The 1927 Czechoslovak presidential election took place on 27 May 1927. Tomáš Garrigue Masaryk was elected for his third term. His main rival was Communist Václav Šturc.

==Background==
Tomáš Garrigue Masaryk was president of Czechoslovakia since 1918. His second term concluded in 1927. He decided to seek another term but stated that he wouldn't participate in the second round if he wasn't elected during the first. The Republican Party of Farmers and Peasants nominated Antonín Švehla who became the strongest of Masaryk's competitor. The Communist Party of Czechoslovakia nominated Václav Šturc.

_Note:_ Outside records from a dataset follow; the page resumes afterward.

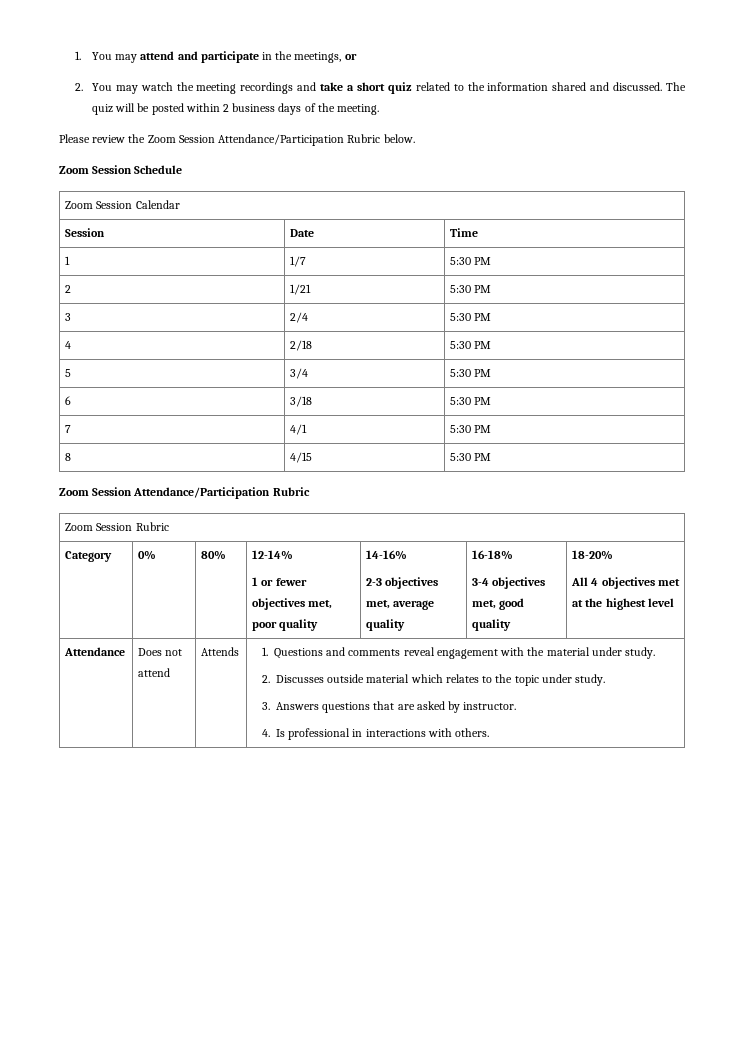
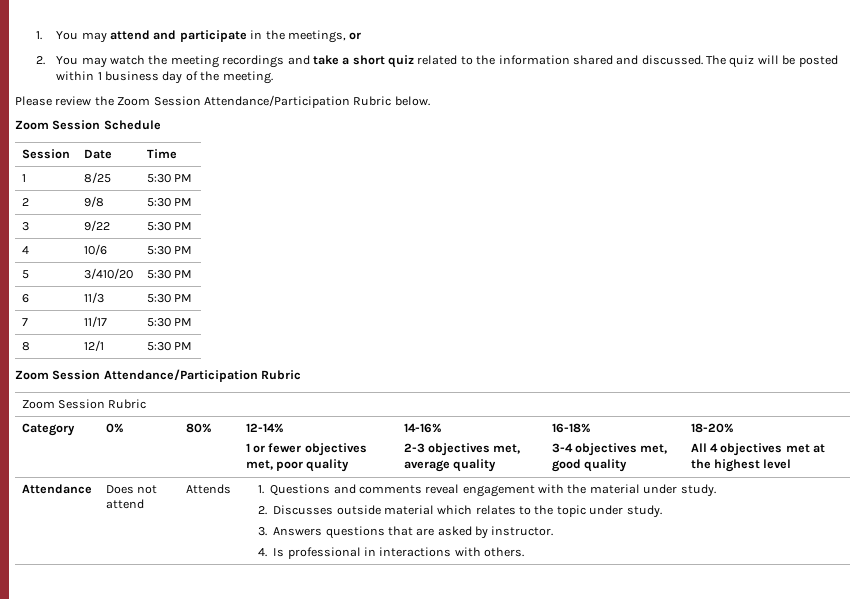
- The quiz will be posted within 2 business days of the meeting.
+ The quiz will be posted within 1 business day of the meeting.
- Zoom Session Calendar
- 1 | 1/7 | 5:30 PM
+ 1 | 8/25 | 5:30 PM
- 2 | 1/21 | 5:30 PM
+ 2 | 9/8 | 5:30 PM
- 3 | 2/4 | 5:30 PM
+ 3 | 9/22 | 5:30 PM
- 4 | 2/18 | 5:30 PM
+ 4 | 10/6 | 5:30 PM
- 5 | 3/4 | 5:30 PM
+ 5 | 3/410/20 | 5:30 PM
- 6 | 3/18 | 5:30 PM
+ 6 | 11/3 | 5:30 PM
- 7 | 4/1 | 5:30 PM
+ 7 | 11/17 | 5:30 PM
- 8 | 4/15 | 5:30 PM
+ 8 | 12/1 | 5:30 PM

Masaryk's reelection became uncertain as he would have withdrawn from election if he wasn't elected in the first round.

==Procedure==
The President was elected by bicameral parliament that consisted of 300 Deputies and 150 Senators. A candidate needed 60% of votes to be elected.

==Voting==

Švehla withdrew from the election before the voting started. Šturc was Masaryk's only rival. 286 Deputies and 148 Senators participated in the election. 432 votes were submitted. Masaryk received 274 and was narrowly elected.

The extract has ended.